Turning checks into something actionable
Where this really starts to pay off is when you move beyond running queries and start operationalizing the results. In this case, I pulled both NQE checks into a KPI scorecard along with other compliance rules.
At a glance, the dashboard shows overall compliance posture. From there, you can drill into which rule is failing, then into the specific device, ACL, and even the exact line that needs to be fixed. Instead of checking dozens of individual rules manually, you start with a single KPI and let it guide you directly to the problem.

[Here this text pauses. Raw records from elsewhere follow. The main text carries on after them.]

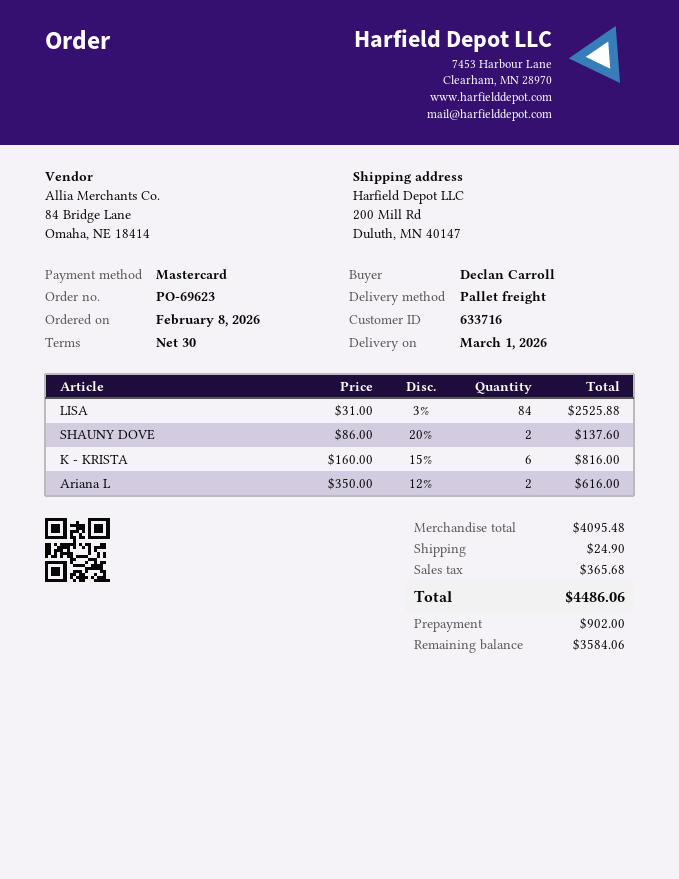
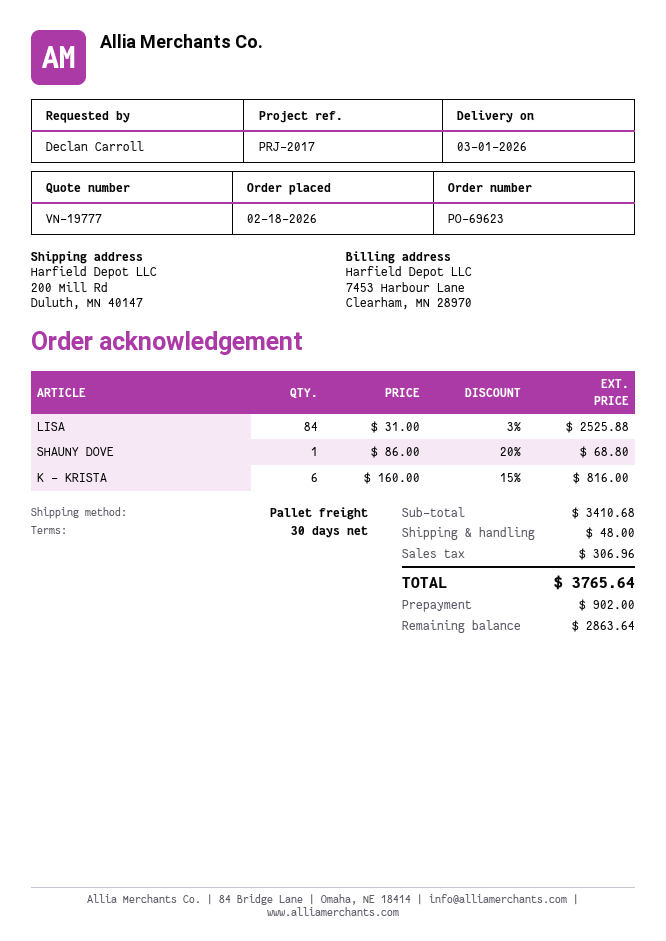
order date: 2026-02-08 -> 2026-02-18
SHAUNY DOVE: 2 x 86.00 - 20% = 137.60 -> 1 x 86.00 - 20% = 68.80
Ariana L: 2 x 350.00 - 12% = 616.00 -> none
subtotal: 4095.48 -> 3410.68
shipping: 24.90 -> 48.00
tax: 365.68 -> 306.96
total: 4486.06 -> 3765.64
balance: 3584.06 -> 2863.64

That’s the difference between running compliance checks and running a compliance program.
Where this can go next
Once you have this pattern in place, it’s easy to extend. You can merge these checks into a broader ACL compliance query, add rule-ordering validation, flag overly permissive allows, or identify stale rules that no longer serve a purpose. Each new requirement becomes another small NQE check that rolls up into the same scorecard.
Final thoughts
These checks aren’t complicated, but they automate checking something that must be correct everywhere, all the time, without exception. For large networks, that’s exactly the kind of problem NQE is built to solve.